崩れ落ちる地下遺跡。瘴気を漂わせ嗤うミイラ。目の前で彼女が落ちて行くのを見ているだけだった、無力な自分。瘴気に朽ち、痛みを堪えながら伸ばした右腕は
…
驚愕と絶望に顔を染め、こちらに手を伸ばす彼女には届かなかった。100年前、厄災の宿るガーディアンの前で倒れたあの時から何も変わっていない。
自分はまた彼女を護れなかった。
視界に映る天井が滲むのを誤魔化すように、右腕で目を覆う。
…
右腕?あの時、瘴気によりマスターソード諸共呑み込まれ、赤黒く朽ちて激痛が走っていたはず
…
。
見覚えのない黒緑の腕は、所々に緑と金色の装飾が着いている。城の地下でミイラを封じていたあの腕と似ている気がした。
視界の端の、木の根の間で何かがきらりと光った。

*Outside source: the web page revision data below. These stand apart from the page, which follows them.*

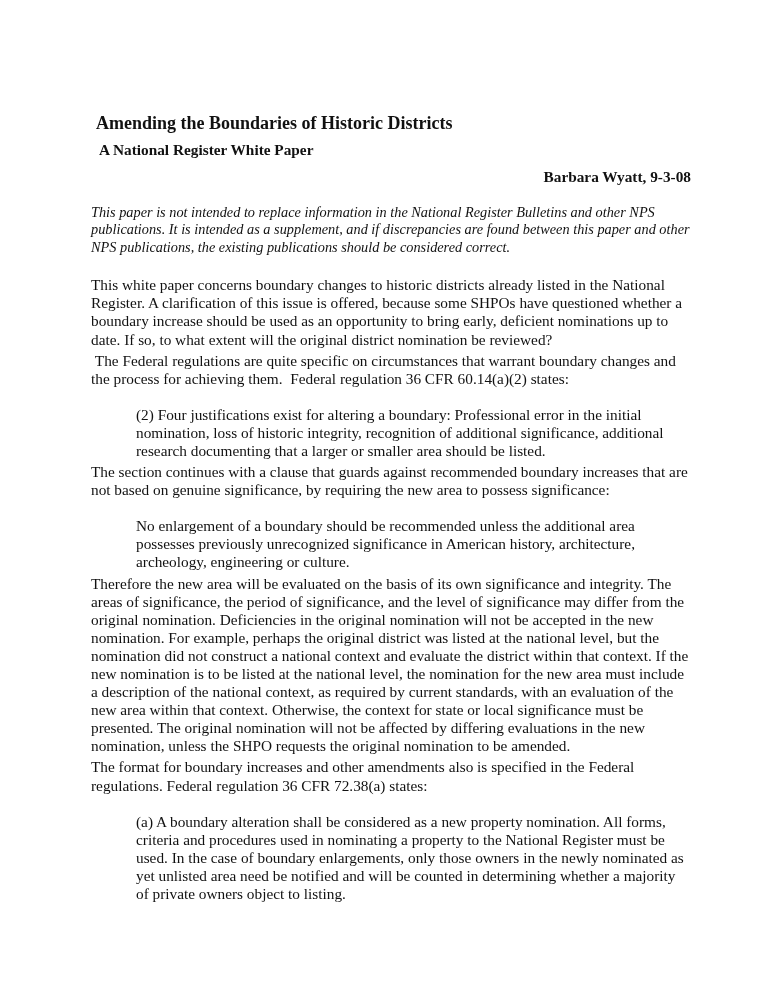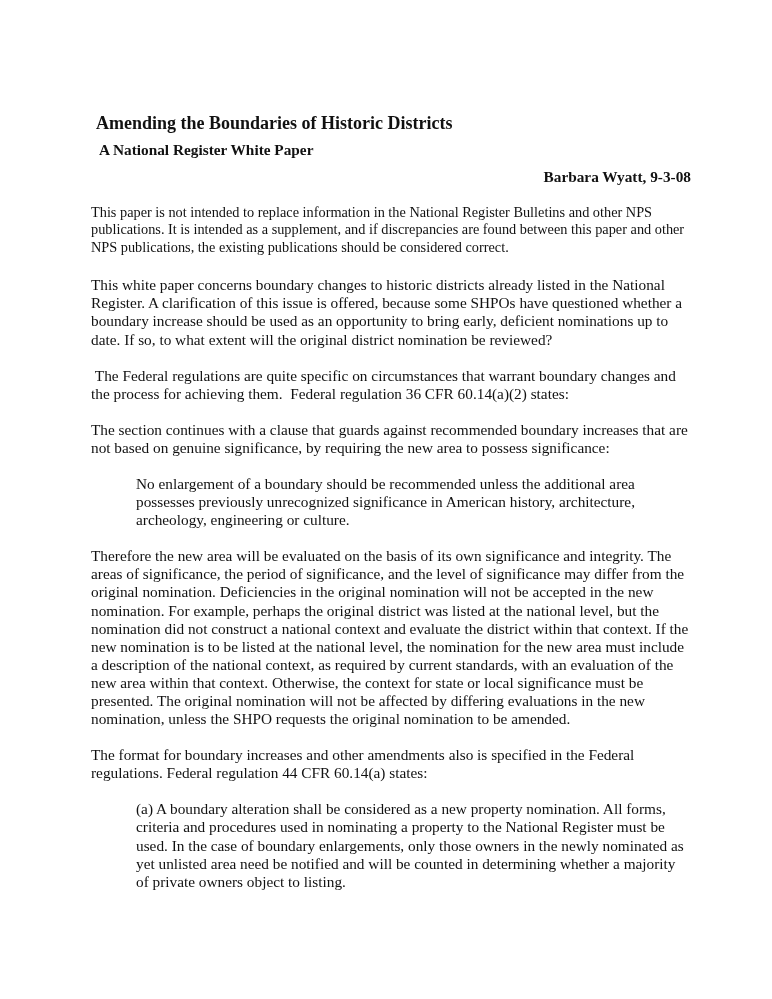--- a/index.html
+++ b/index.html
@@ -12,7 +12,7 @@
   .title { font-weight: bold; font-size: 18px; line-height: 20px; margin: 5px; }
   .subtitle { font-weight: bold; font-size: 15.3px; line-height: 18.5px; margin: 8px; }
   .author { font-weight: bold; font-size: 15.3px; line-height: 18.5px; margin: 0; text-align: right; }
-  .disclaimer { font-size: 14.3px; line-height: 17.4px; margin: 18px 0 0 0; }
+  .disclaimer { font-style: italic; font-size: 14.3px; line-height: 17.4px; margin: 18px 0 0 0; }
   p { margin: 0; }
   .para { margin-top: 18px; }
   .quote { margin-top: 18px; margin-left: 45px; }

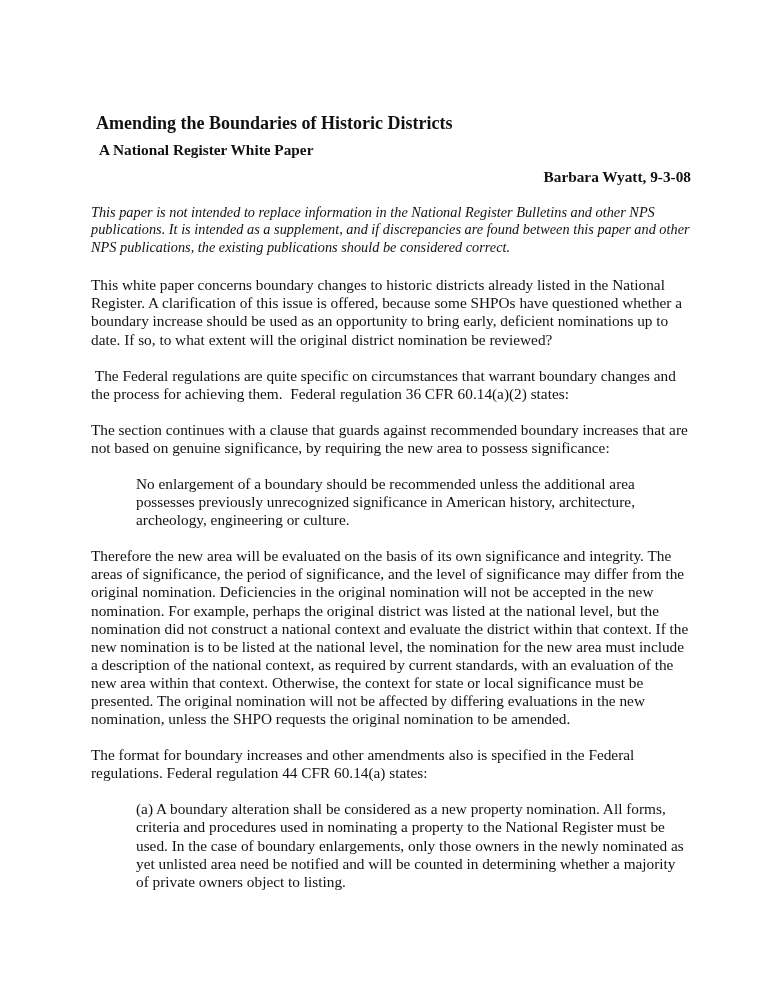--- a/index.html
+++ b/index.html
@@ -14,7 +14,7 @@
   .author { font-weight: bold; font-size: 15.3px; line-height: 18.5px; margin: 0; text-align: right; }
   .disclaimer { font-style: italic; font-size: 14.3px; line-height: 17.4px; margin: 18px 0 0 0; }
   p { margin: 0; }
-  .para { margin-top: 18px; }
+  .para { margin-top: 3px; }
   .quote { margin-top: 18px; margin-left: 45px; }
 </style>
 </head>

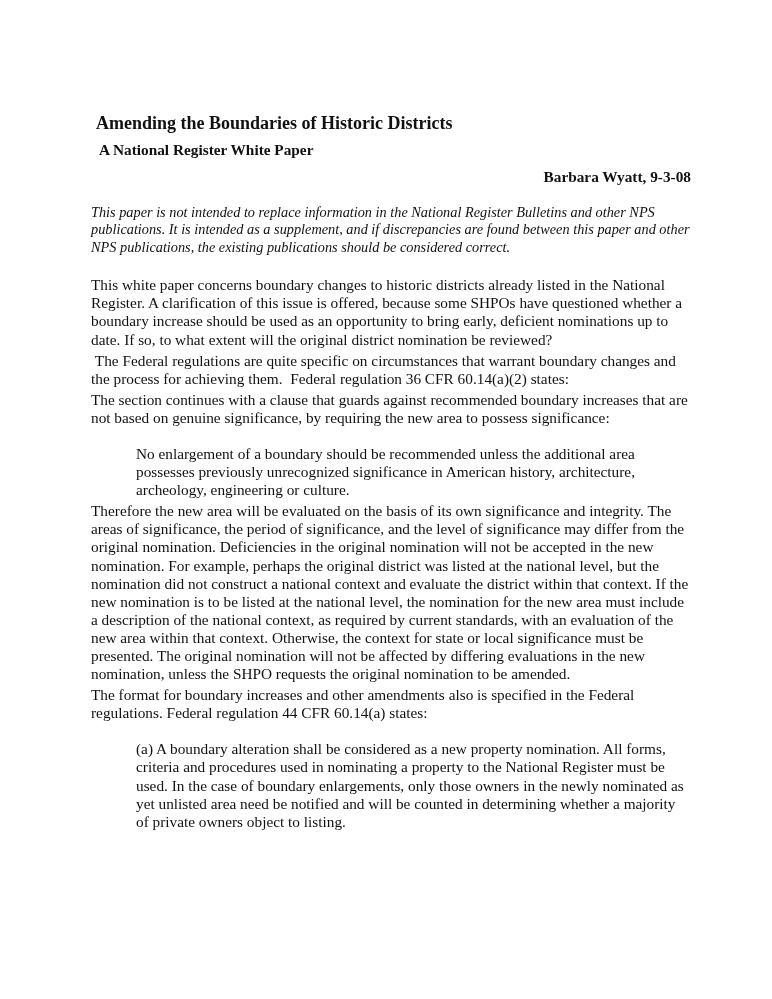--- a/index.html
+++ b/index.html
@@ -28,6 +28,7 @@
 
   <p class="para" style="margin-top:20px">This white paper concerns boundary changes to historic districts already listed in the National Register. A clarification of this issue is offered, because some SHPOs have questioned whether a boundary increase should be used as an opportunity to bring early, deficient nominations up to date.  If so, to what extent will the original district nomination be reviewed?</p>
   <p class="para" style="white-space:pre-wrap"> The Federal regulations are quite specific on circumstances that warrant boundary changes and the process for achieving them.  Federal regulation 36 CFR 60.14(a)(2) states:</p>
+  <p class="quote">(2) Four justifications exist for altering a boundary:  Professional error in the initial nomination, loss of historic integrity, recognition of additional significance, additional research documenting that a larger or smaller area should be listed.</p>
   <p class="para">The section continues with a clause that guards against recommended boundary increases that are not based on genuine significance, by requiring the new area to possess significance:</p>
   <p class="quote">No enlargement of a boundary should be recommended unless the additional area possesses previously unrecognized significance in American history, architecture, archeology, engineering or culture.</p>
   <p class="para">Therefore the new area will be evaluated on the basis of its own significance and integrity.  The areas of significance, the period of significance, and the level of significance may differ from the original nomination.  Deficiencies in the original nomination will not be accepted in the new nomination.  For example, perhaps the original district was listed at the national level, but the nomination did not construct a national context and evaluate the district within that context.  If the new nomination is to be listed at the national level, the nomination for the new area must include a description of the national context, as required by current standards, with an evaluation of the new area within that context.  Otherwise, the context for state or local significance must be presented.  The original nomination will not be affected by differing evaluations in the new nomination, unless the SHPO requests the original nomination to be amended.</p>

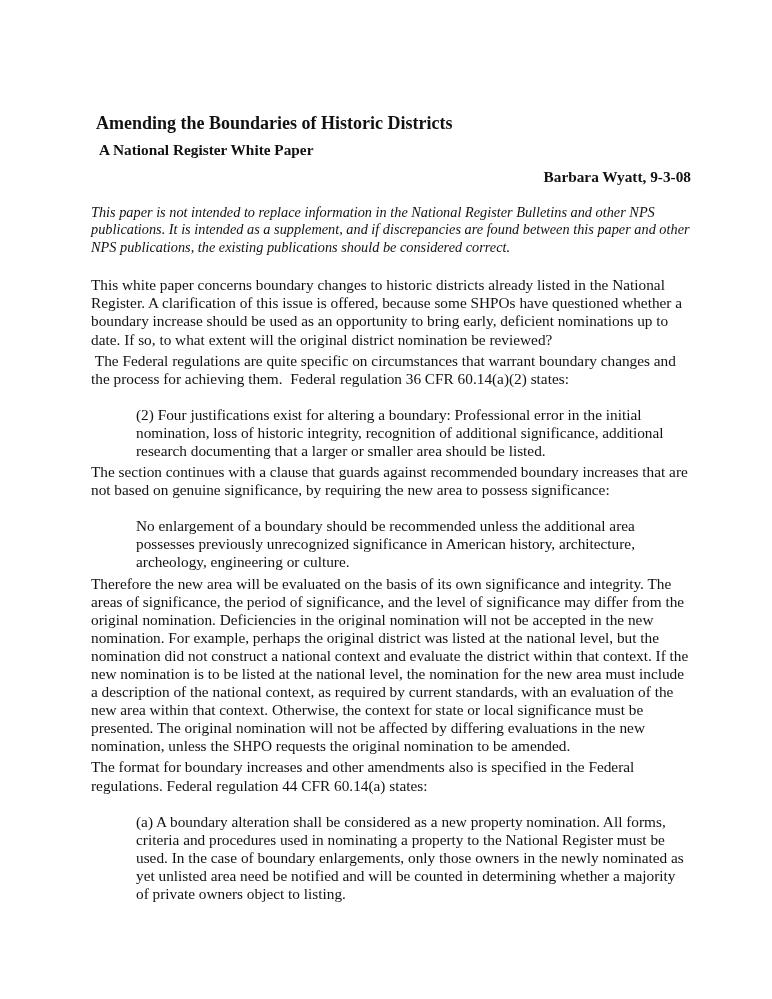--- a/index.html
+++ b/index.html
@@ -32,7 +32,7 @@
   <p class="para">The section continues with a clause that guards against recommended boundary increases that are not based on genuine significance, by requiring the new area to possess significance:</p>
   <p class="quote">No enlargement of a boundary should be recommended unless the additional area possesses previously unrecognized significance in American history, architecture, archeology, engineering or culture.</p>
   <p class="para">Therefore the new area will be evaluated on the basis of its own significance and integrity.  The areas of significance, the period of significance, and the level of significance may differ from the original nomination.  Deficiencies in the original nomination will not be accepted in the new nomination.  For example, perhaps the original district was listed at the national level, but the nomination did not construct a national context and evaluate the district within that context.  If the new nomination is to be listed at the national level, the nomination for the new area must include a description of the national context, as required by current standards, with an evaluation of the new area within that context.  Otherwise, the context for state or local significance must be presented.  The original nomination will not be affected by differing evaluations in the new nomination, unless the SHPO requests the original nomination to be amended.</p>
-  <p class="para">The format for boundary increases and other amendments also is specified in the Federal regulations.  Federal regulation 44 CFR 60.14(a) states:</p>
+  <p class="para">The format for boundary increases and other amendments also is specified in the Federal regulations.  Federal regulation 36 CFR 72.38(a) states:</p>
   <p class="quote">(a)  A boundary alteration shall be considered as a new property nomination.  All forms, criteria and procedures used in nominating a property to the National Register must be used.  In the case of boundary enlargements, only those owners in the newly nominated as yet unlisted area need be notified and will be counted in determining whether a majority of private owners object to listing.</p>
 </div>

起き上がり、根をかき分けると、そこには見慣れた青い翼の意匠。薄汚れ、刃は黒く朽ち砕けてしまっている。だが、この剣はまだ諦めていないと本能的に思った。
そっと拾い上げ、柄を、刃を撫でる。
自分はまだ生きている。自分の手が届かなかったために暗闇に消えて行った彼女を探さなくては。
まだ終わっていない。
まずはここがどこなのか確かめなくてはならない。
辛うじて残っていた剣帯にマスターソードを括り付け、根の向こうに見える空間に向かうため、勇者は前へと踏み出した。